WHAT IS NEEDED:
Would you please repeat exactly the entries below, starting at the line with "(479, 360) none" and ending at the line with "[82,432,211,448] Our Suggestions", and nothing outside that range? Leave out the pictures.

(Items from a data source)
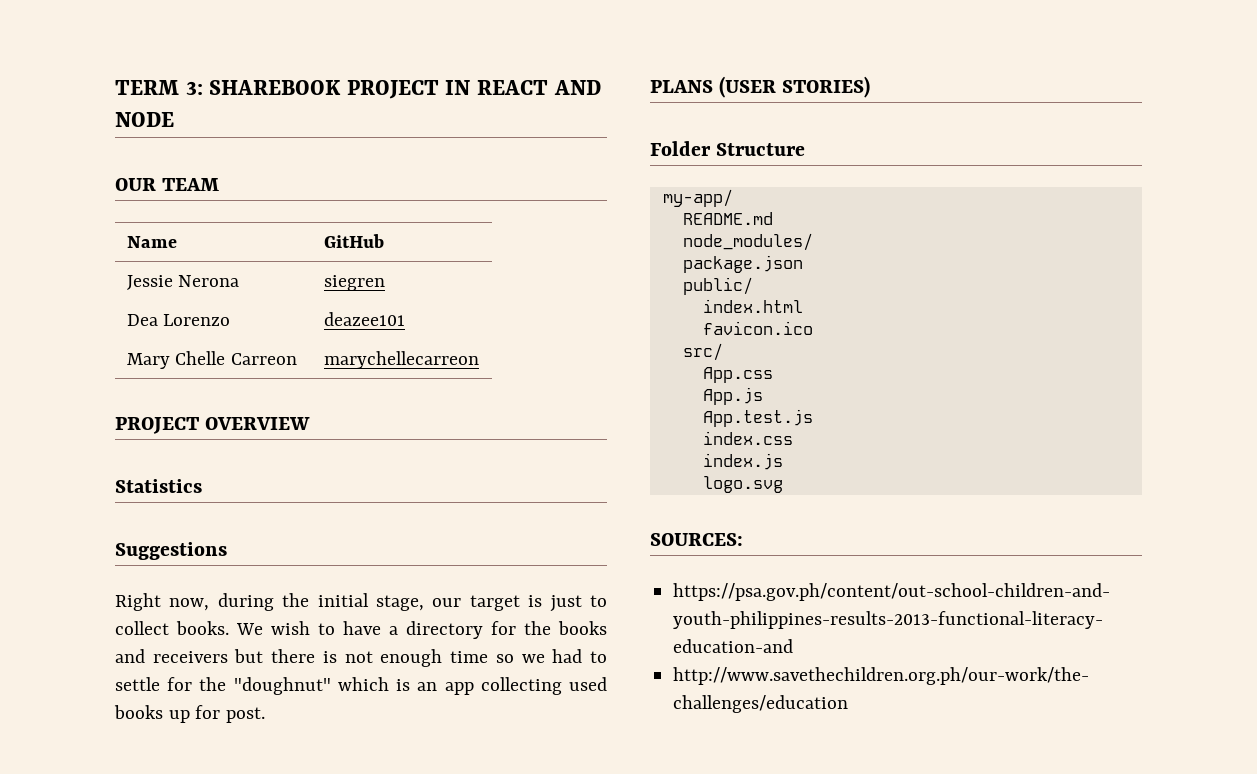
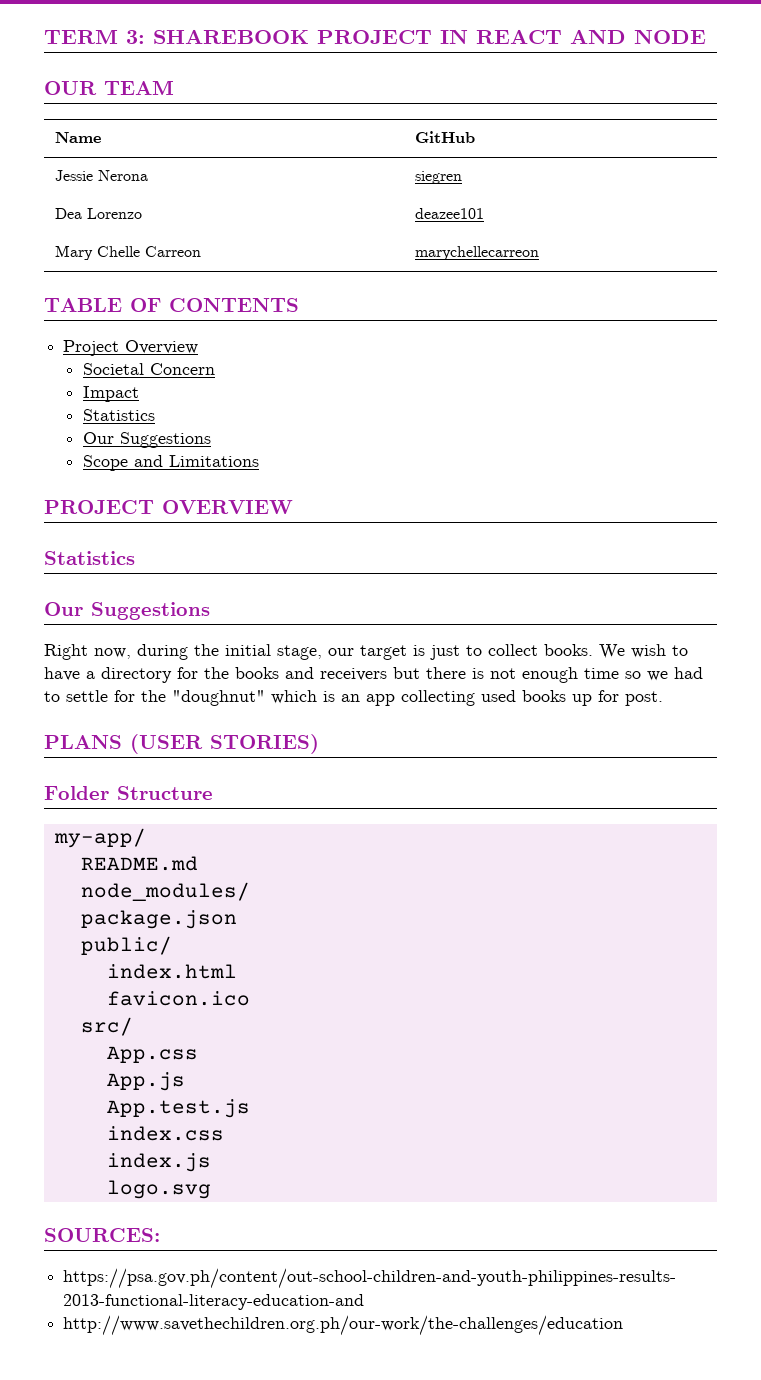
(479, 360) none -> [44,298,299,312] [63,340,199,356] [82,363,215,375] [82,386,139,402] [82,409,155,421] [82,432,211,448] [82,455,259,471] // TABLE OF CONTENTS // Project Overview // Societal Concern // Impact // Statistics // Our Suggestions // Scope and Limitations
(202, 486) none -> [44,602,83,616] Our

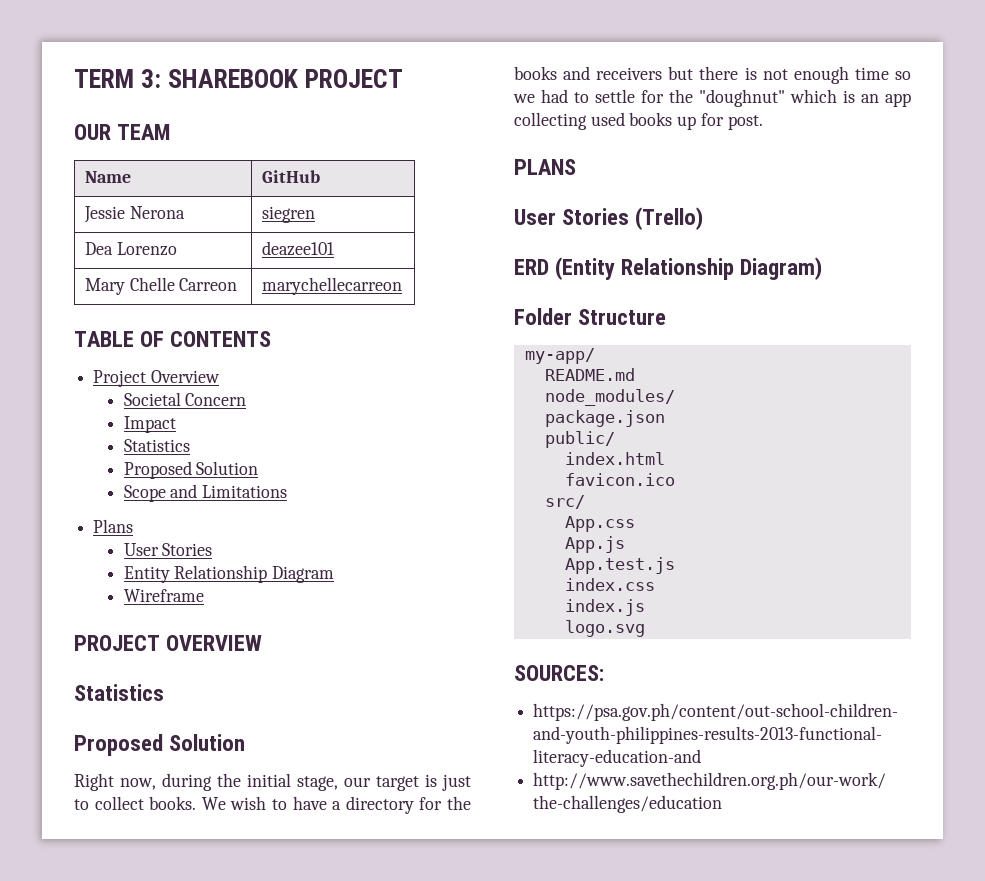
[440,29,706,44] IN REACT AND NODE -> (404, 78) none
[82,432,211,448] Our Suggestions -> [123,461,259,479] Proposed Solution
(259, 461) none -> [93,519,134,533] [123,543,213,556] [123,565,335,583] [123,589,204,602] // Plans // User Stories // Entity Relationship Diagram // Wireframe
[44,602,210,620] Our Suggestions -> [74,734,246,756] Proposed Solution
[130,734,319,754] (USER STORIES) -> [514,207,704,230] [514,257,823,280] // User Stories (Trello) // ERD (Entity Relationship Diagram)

---

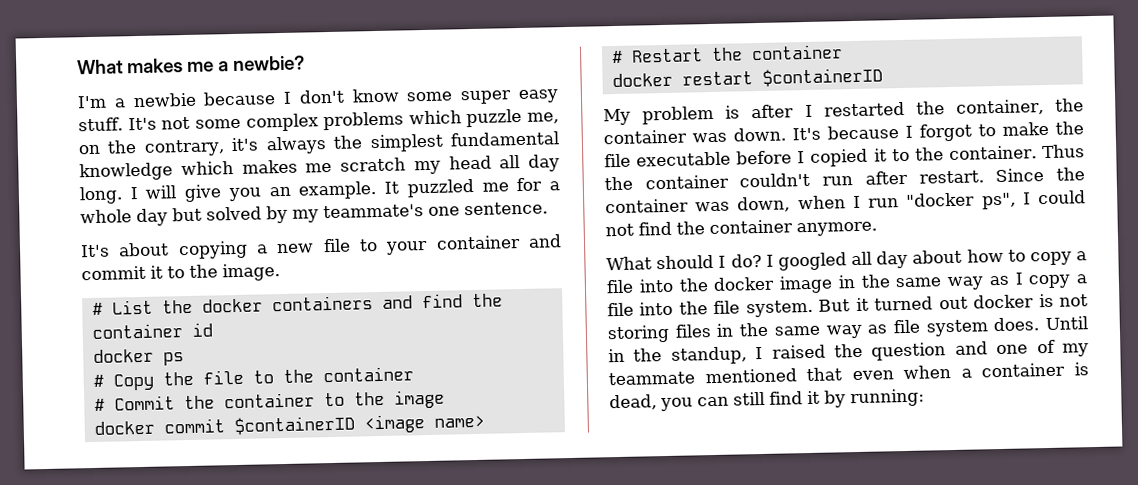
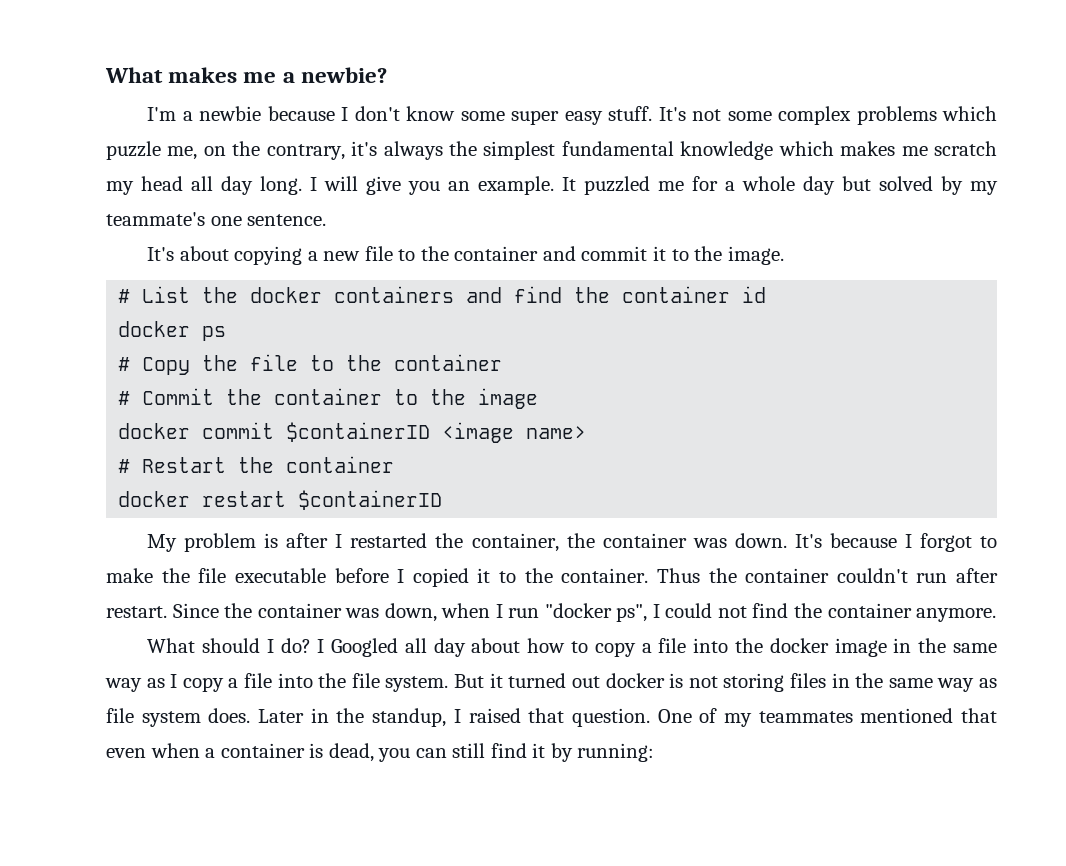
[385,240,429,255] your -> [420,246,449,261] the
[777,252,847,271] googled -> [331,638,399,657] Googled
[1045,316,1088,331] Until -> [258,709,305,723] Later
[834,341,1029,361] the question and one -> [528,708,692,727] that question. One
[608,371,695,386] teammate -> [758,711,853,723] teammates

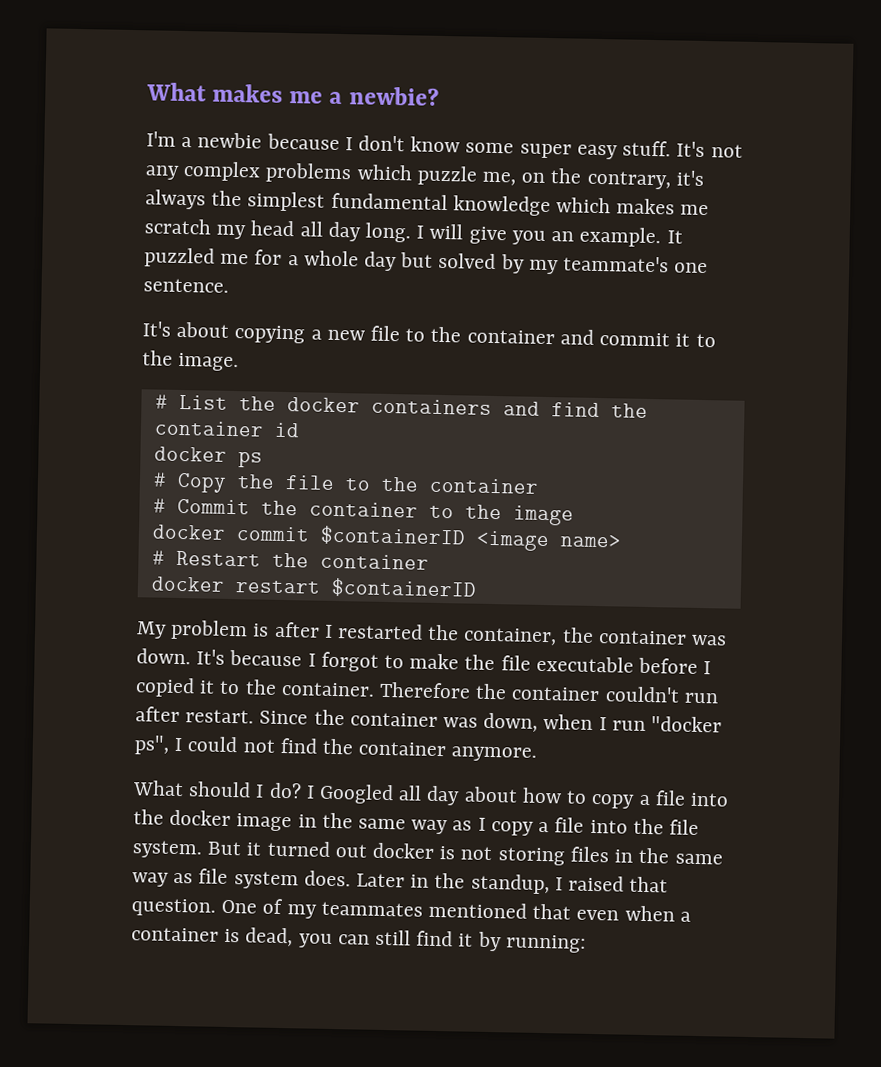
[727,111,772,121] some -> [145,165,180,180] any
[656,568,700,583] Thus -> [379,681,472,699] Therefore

...

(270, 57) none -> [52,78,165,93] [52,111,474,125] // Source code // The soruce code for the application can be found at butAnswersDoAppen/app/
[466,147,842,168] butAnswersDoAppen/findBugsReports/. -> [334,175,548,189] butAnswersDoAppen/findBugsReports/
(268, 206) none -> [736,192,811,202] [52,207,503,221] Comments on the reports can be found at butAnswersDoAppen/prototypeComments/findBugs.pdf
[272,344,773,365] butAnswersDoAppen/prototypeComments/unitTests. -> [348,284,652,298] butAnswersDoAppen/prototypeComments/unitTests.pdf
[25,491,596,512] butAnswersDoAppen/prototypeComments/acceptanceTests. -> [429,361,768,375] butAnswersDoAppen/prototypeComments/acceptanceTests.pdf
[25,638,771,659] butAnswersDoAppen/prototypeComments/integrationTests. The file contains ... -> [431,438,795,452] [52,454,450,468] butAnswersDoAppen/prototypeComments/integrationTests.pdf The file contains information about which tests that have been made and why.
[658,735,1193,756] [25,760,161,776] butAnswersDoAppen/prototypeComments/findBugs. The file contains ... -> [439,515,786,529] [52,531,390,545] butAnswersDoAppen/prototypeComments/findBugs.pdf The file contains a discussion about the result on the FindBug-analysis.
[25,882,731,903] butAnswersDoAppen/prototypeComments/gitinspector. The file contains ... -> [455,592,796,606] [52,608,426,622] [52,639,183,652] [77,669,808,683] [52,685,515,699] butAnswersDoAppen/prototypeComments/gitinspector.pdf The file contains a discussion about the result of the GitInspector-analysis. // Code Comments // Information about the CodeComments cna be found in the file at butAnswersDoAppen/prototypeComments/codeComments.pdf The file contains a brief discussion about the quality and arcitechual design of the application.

WRITTEN ANSWER:
(479, 360) none -> [44,298,299,312] [63,340,199,356] [82,363,215,375] [82,386,139,402] [82,409,155,421] [82,432,211,448] [82,455,259,471] // TABLE OF CONTENTS // Project Overview // Societal Concern // Impact // Statistics // Our Suggestions // Scope and Limitations
(202, 486) none -> [44,602,83,616] Our

[440,29,706,44] IN REACT AND NODE -> (404, 78) none
[82,432,211,448] Our Suggestions -> [123,461,259,479] Proposed Solution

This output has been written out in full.